И начался постмодернизм: то есть вместо обращения к элите, тусовке и прочей пене дней Эрнст со товарищи обратился к некоей абсолютно мифической прослойке, которая мыслилась ему как middle class. Допускаю, что в силу элитного происхождения и счастливо сложившейся биографии он никогда с этим классом не пересекался, имея о нем предельно мифологизированное представление – главным образом из нашего старого кино. Перечисление типажей много места не займет: мать-одиночка, растящая сына, который вечно ходит в клетчатой ковбойке, изобретает летающий самокат и в конце концов становится авиаконструктором. Глава рабочей династии, патриархальный пролетарий, над которым измывался еще Виктор Некрасов. Молодой очкастый ученый, много острит, играет в шахматы. Девушка с высокой прической в форме кукурузы, иногда в косынке, склонна увлекаться фарцовщиком, но потом в слезах возвращается к приплюснутому типу в промасленной кепчонке.
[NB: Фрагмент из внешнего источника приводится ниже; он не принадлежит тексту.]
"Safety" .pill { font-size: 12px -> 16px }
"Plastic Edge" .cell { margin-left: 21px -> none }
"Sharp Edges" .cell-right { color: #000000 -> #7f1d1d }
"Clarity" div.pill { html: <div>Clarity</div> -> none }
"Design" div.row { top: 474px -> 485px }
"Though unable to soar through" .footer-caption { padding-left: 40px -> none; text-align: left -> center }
Промасленный тип, изъясняющийся междометиями. Старорежимная коммунальная соседка с прононсом и манэээрами. Олег Ефремов в роли водителя, Галина Волчек в роли медсестры.
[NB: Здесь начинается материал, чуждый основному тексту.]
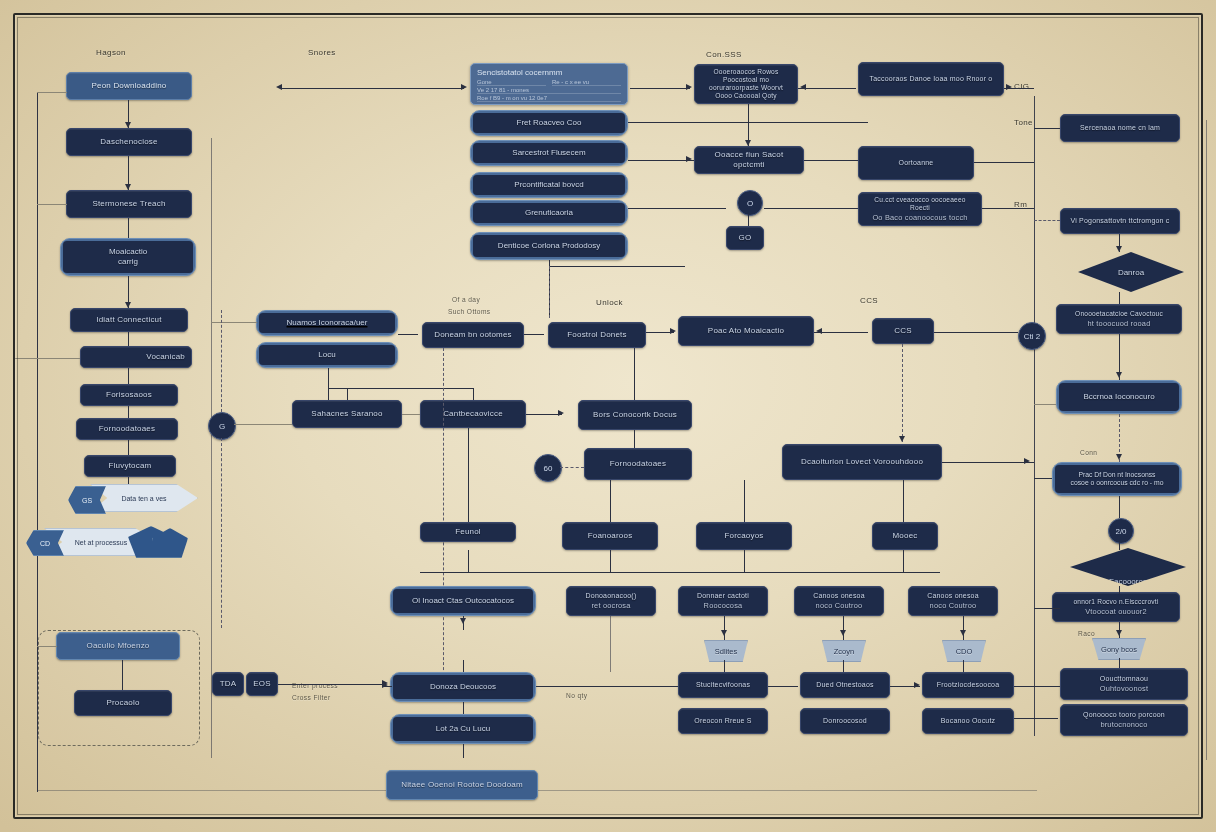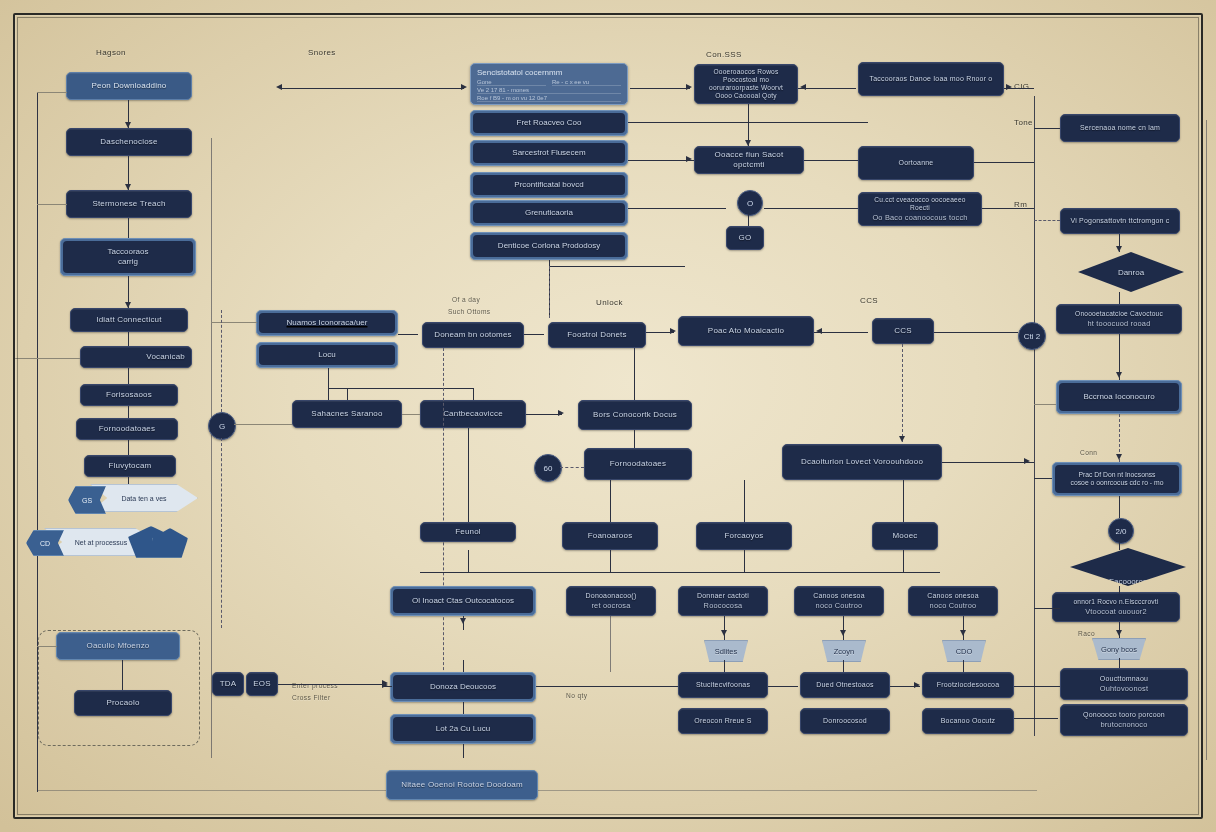"Fret Roacveo Coo" .band { border-radius: 5px -> 10px }
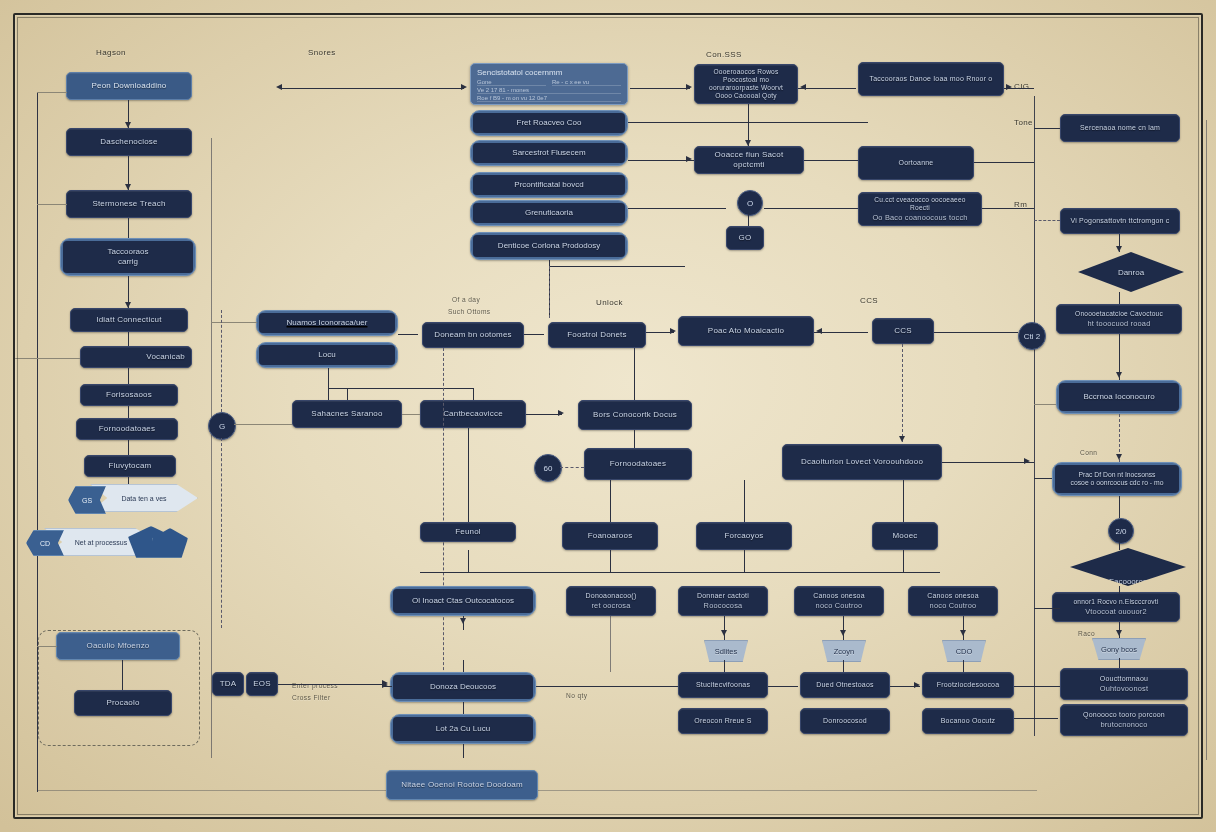"Taccooraos" span { text: Taccooraos -> Moaicactio }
Не было в русской истории более пошлого периода, чем советский, – перефразируя более жестокую формулировку любимого поэта, скажем: “Бывали хуже времена, но не было пошлей”. В этом смысле тридцатые и шестидесятые отличаются незначительно: в массе своей это было советское искусство, организованное в соответствии с каноном, а канон был равно омерзителен у неистового Виссарионовича и у неосторожного Никиты. Счастливый финал, действительность в революционном развитии, плоские, чисто функциональные характеры, покаяние заблудших, молчаливый триумф немногословных. Шестидесятые были даже хуже, потому что в них присутствовала размывающая, слюнявая слащавость, безоговорочно проигрывающая мрачной брутальности настоящего стиля вампир. Лучше профессиональный палач, чем сентиментальный: меньше мук. Советское кино шестидесятых годов – говорю не о вершинах вроде Тарковского, Шпаликова, Хуциева, но о массе, – было отвратительной розовой пошлятиной с устойчивыми символами и лейтмотивами, с цитатами, переходящими из картины в картину, с квазипоэтичностью и недоговоренностью, с умением изощренно и тонко угодить системе, а это в любом случае хуже, чем грубое и тупое угодничество малют скуратовых.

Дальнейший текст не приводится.